The author seems to be under the impression that utf8 and Unicode are distinct, ...

dcode · on Nov 30, 2022

That's not the issue / impression. The issue is that well-formed UTF-16 is rarely used in practice. All of JavaScript, Java, C#, Dart, Kotlin etc. effectively use WTF-16 for compatibility and performance reasons, and that's what's semantically distinct from UTF-8. These have asymmetric value spaces, so that strings in "legacy" languages would sometimes throw or implicitly mutate synchronously. Mixed systems typically use WTF-8 as the common denominator for this reason, i.e. not UTF-8, but Wasm decided against.
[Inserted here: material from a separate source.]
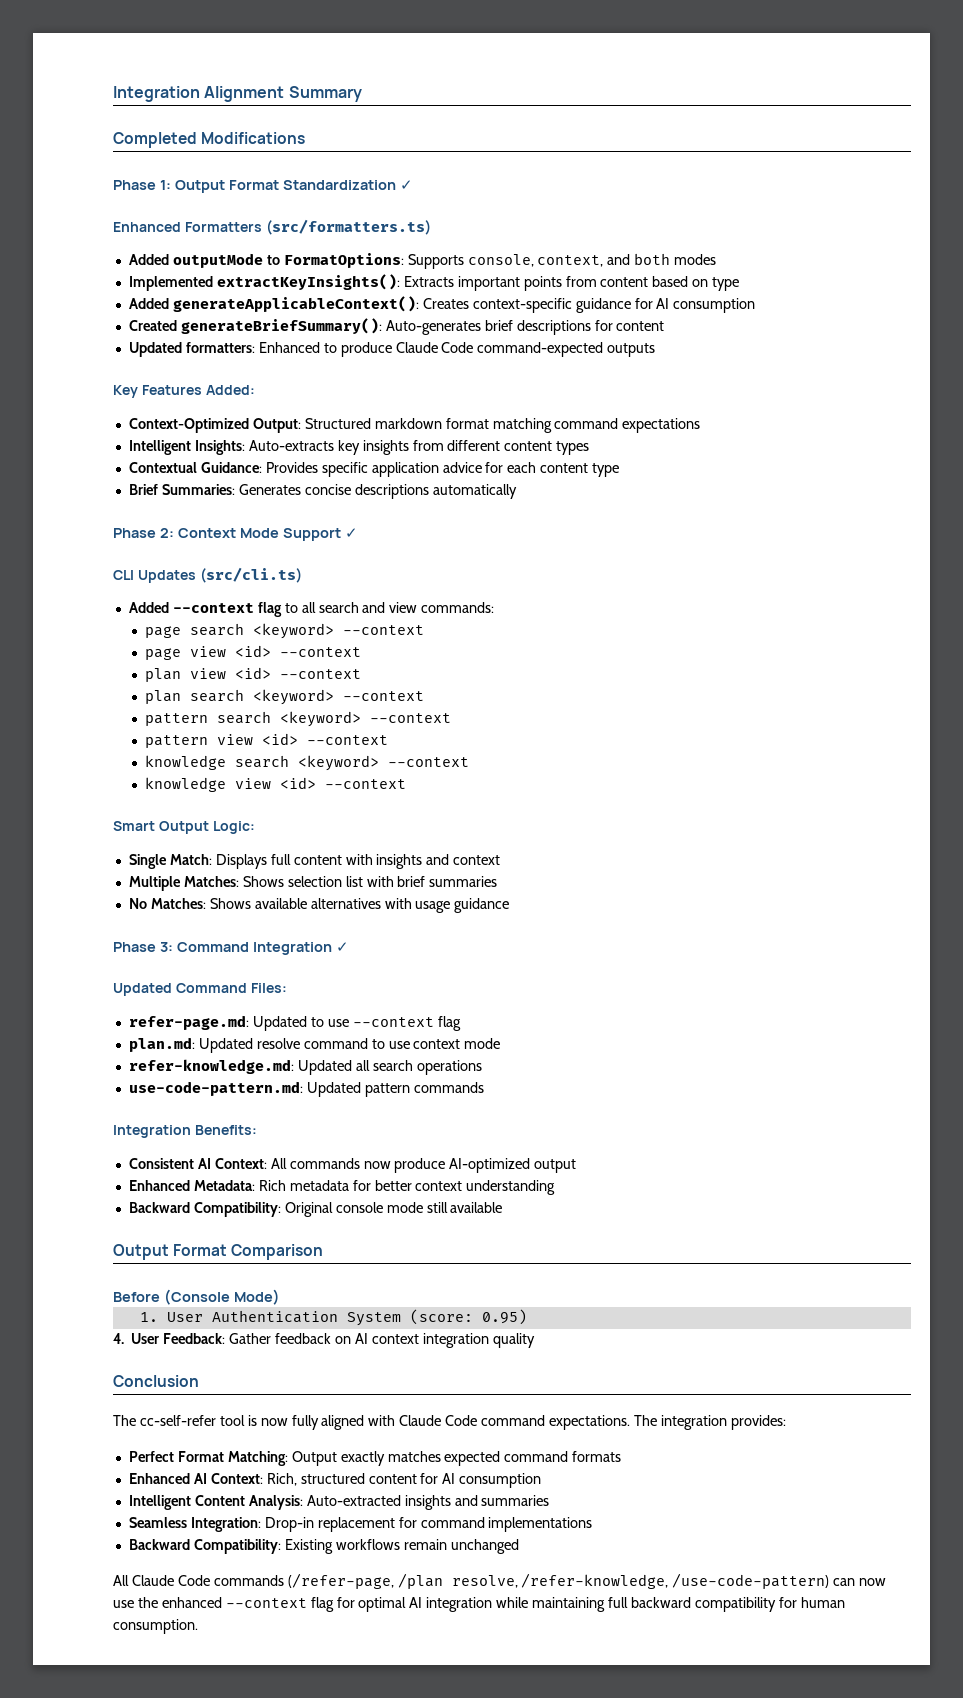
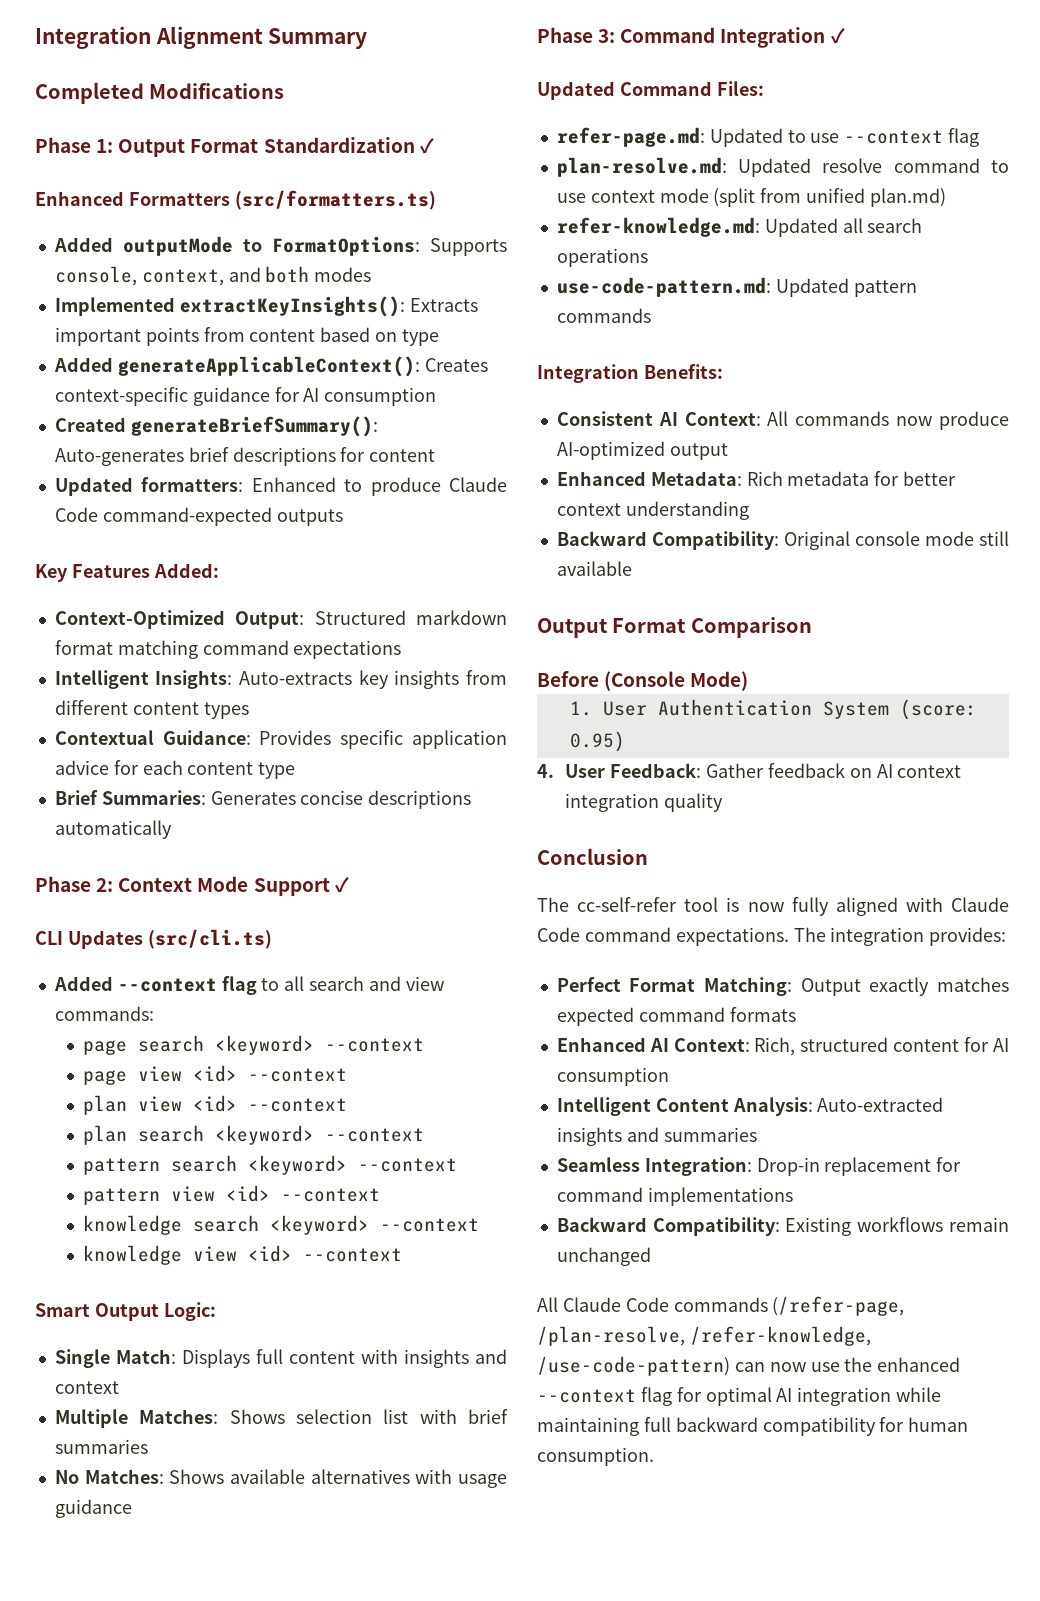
- plan.md: Updated resolve command to use context mode
+ plan-resolve.md: Updated resolve command to use context mode (split from unified plan.md)
- All Claude Code commands (/refer-page, /plan resolve, /refer-knowledge, /use-code-pattern) can now use the enhanced --context flag for optimal AI integration while maintaining full backward compatibility for human consumption.
+ All Claude Code commands (/refer-page, /plan-resolve, /refer-knowledge, /use-code-pattern) can now use the enhanced --context flag for optimal AI integration while maintaining full backward compatibility for human consumption.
the_mitsuhiko · on Nov 30, 2022

I'm sympathetic to the argument but I'm not convinced that the UTF-16 string format in those languages is much of a hurdle.

Even Python which adopted the pretty ridiculous internal UCS4 encoding is now carrying around a utf-8 pre-encoded version of strings for crossing boundaries. UTF-8 is just too widespread that many languages can avoid having to support it natively in some form.

Likewise WASM is not the first standard that has opinions about string encodings that are not native to a language. For instance Go and Rust which prefer to use UTF-8 internally have to re-encode on the way to Windows APIs (usually!). Likewise Cocoa/Objective-C traditionally use UCS-2 strings which are quite leaky, yet Swift nowadays uses UTF-8 internally and transcodes.

dcode · on Nov 30, 2022

To me it's not so much a question of what's the best / recommended (for new languages) / most used encoding. It's rather the observation that there are so many popular languages operating on Unicode Code Points, not Unicode Scalar Values, and Wasm said it wants to support these (as) well, incl. integration with JS/Web APIs which already share their semantics. And for all of these, the restriction is unnecessary and trivially avoidable by allowing them to pass strings to each other, or from/to JavaScript, without errors or mutation, while not changing anything for those preferring UTF-8. Looking at this the other way around might be valuable as well: What if one would design a Component Model for any of the affected languages? There, introducing an unnecessary discontinuity would be a design mistake I'd argue.

the_mitsuhiko · on Nov 30, 2022

I'm not sure I understand that point. JavaScript has one way to encode strings (WTF-16), many things that compile to WASM have another (UTF-8). The only thing that I see happening is that people generally are starting to recommend the use of UTF-8 as internal string encoding, and particularly across bridges.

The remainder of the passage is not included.